What is required: Report every line of the records below that includes the string "odważy".

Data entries
..............................

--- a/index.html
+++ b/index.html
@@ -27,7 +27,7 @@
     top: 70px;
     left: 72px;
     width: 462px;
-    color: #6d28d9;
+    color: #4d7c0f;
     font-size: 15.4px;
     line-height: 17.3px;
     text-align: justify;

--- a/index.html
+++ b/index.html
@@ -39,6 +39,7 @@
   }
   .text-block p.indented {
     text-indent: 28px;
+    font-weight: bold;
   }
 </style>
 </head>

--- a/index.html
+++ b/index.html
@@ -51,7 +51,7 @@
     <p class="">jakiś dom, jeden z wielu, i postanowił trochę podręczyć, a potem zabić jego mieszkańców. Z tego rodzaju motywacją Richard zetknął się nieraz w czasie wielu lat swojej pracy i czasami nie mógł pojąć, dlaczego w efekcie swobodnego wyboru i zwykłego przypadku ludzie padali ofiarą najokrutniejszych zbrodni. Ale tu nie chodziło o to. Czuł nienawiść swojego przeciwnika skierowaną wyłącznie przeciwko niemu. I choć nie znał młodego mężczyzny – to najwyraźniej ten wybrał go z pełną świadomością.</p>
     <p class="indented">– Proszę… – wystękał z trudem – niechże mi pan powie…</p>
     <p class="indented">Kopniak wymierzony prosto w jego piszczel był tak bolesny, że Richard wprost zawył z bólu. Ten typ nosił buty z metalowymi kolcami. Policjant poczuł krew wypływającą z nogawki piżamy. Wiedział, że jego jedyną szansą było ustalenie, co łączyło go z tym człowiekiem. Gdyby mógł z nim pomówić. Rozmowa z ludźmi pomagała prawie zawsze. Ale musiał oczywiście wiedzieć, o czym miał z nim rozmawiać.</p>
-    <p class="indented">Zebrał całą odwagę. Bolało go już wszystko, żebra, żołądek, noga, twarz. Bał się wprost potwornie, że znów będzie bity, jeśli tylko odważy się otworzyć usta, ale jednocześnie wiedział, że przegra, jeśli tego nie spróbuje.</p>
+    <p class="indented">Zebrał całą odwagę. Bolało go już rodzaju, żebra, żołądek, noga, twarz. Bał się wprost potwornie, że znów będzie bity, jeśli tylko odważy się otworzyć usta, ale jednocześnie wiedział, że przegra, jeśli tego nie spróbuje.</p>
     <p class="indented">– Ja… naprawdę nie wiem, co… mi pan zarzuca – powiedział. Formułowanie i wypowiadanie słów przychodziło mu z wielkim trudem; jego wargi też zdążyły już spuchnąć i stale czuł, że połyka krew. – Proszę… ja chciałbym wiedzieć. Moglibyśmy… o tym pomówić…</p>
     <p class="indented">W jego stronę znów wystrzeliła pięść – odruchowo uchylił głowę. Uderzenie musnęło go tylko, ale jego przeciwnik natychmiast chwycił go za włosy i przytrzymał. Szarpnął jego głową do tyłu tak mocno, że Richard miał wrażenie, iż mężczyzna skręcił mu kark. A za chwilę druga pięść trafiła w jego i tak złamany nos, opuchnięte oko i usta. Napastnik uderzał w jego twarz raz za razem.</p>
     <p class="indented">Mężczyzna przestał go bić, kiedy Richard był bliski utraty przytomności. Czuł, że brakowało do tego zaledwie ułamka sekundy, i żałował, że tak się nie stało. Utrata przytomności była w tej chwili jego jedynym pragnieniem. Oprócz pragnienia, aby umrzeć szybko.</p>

..............................

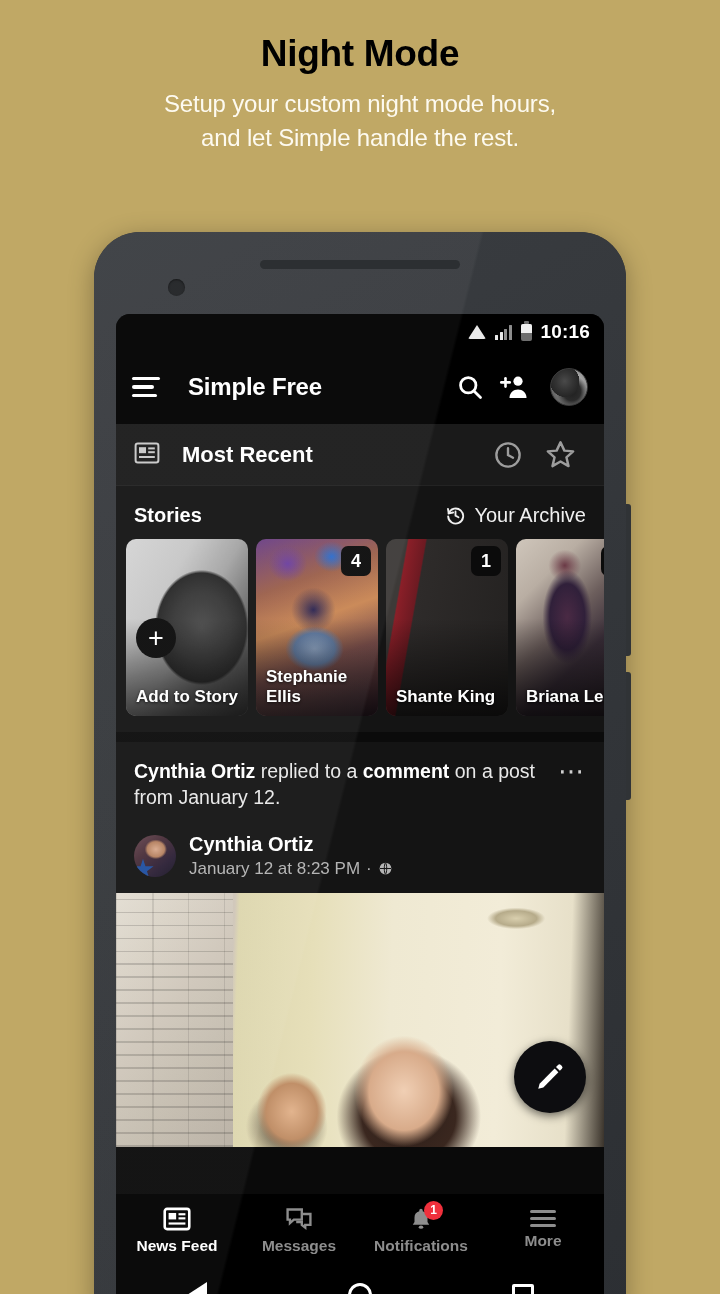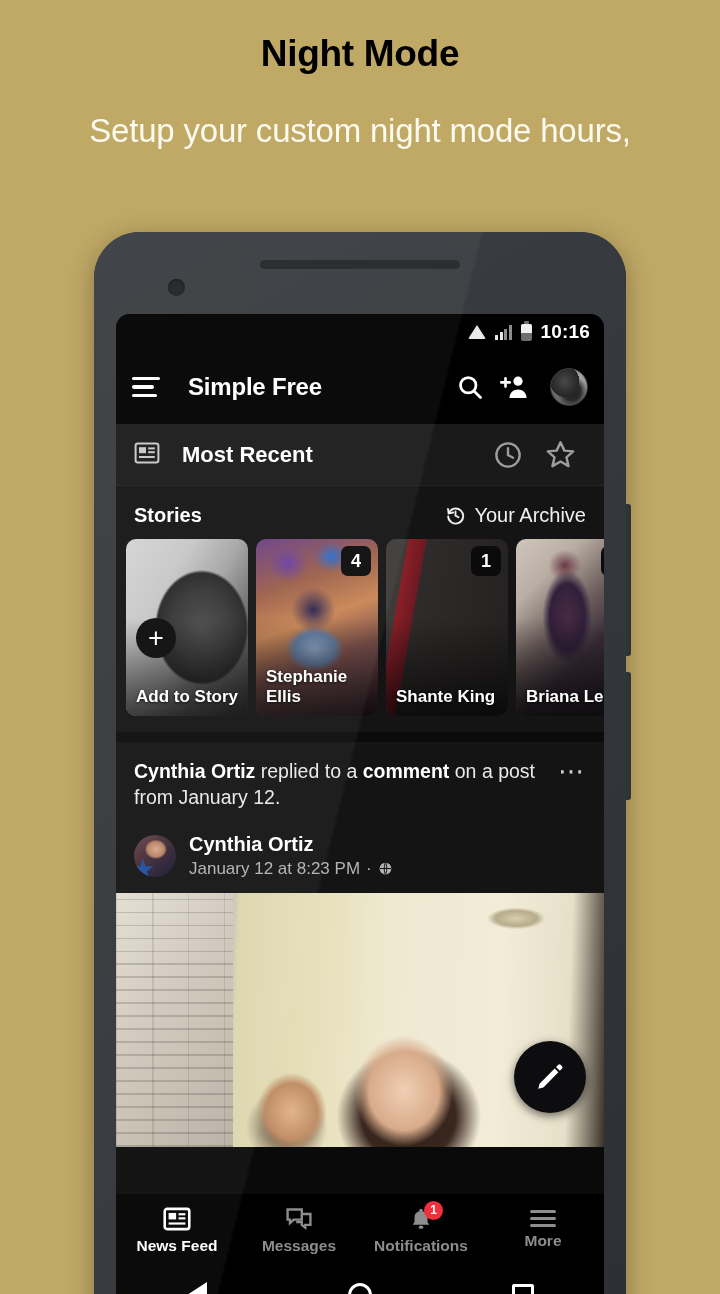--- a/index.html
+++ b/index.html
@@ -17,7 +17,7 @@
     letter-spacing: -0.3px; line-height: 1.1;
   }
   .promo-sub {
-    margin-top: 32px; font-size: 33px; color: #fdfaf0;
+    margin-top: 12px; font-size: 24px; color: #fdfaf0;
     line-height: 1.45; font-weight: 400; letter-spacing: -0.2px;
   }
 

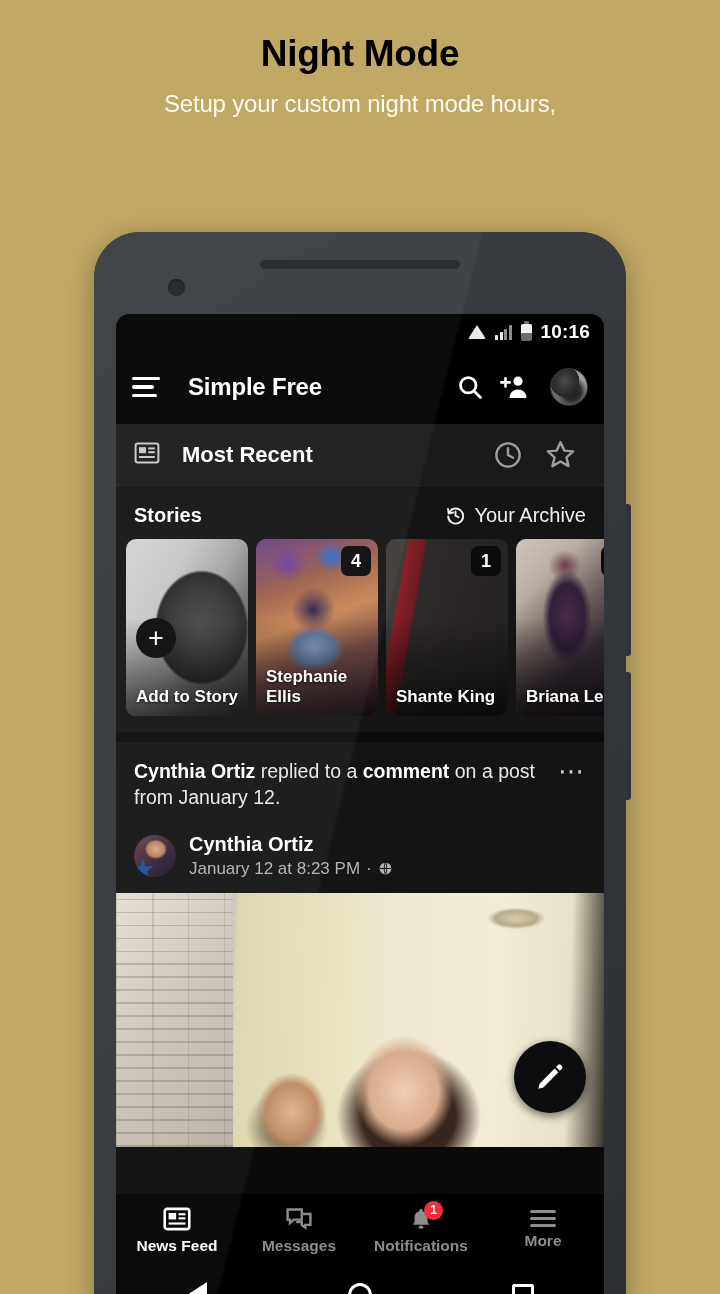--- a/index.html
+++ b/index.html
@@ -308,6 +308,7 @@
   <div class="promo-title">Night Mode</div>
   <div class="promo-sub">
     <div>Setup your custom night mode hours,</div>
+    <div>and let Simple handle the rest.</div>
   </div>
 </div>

..............................

Your solution:
-    <p class="indented">Zebrał całą odwagę. Bolało go już wszystko, żebra, żołądek, noga, twarz. Bał się wprost potwornie, że znów będzie bity, jeśli tylko odważy się otworzyć usta, ale jednocześnie wiedział, że przegra, jeśli tego nie spróbuje.</p>
+    <p class="indented">Zebrał całą odwagę. Bolało go już rodzaju, żebra, żołądek, noga, twarz. Bał się wprost potwornie, że znów będzie bity, jeśli tylko odważy się otworzyć usta, ale jednocześnie wiedział, że przegra, jeśli tego nie spróbuje.</p>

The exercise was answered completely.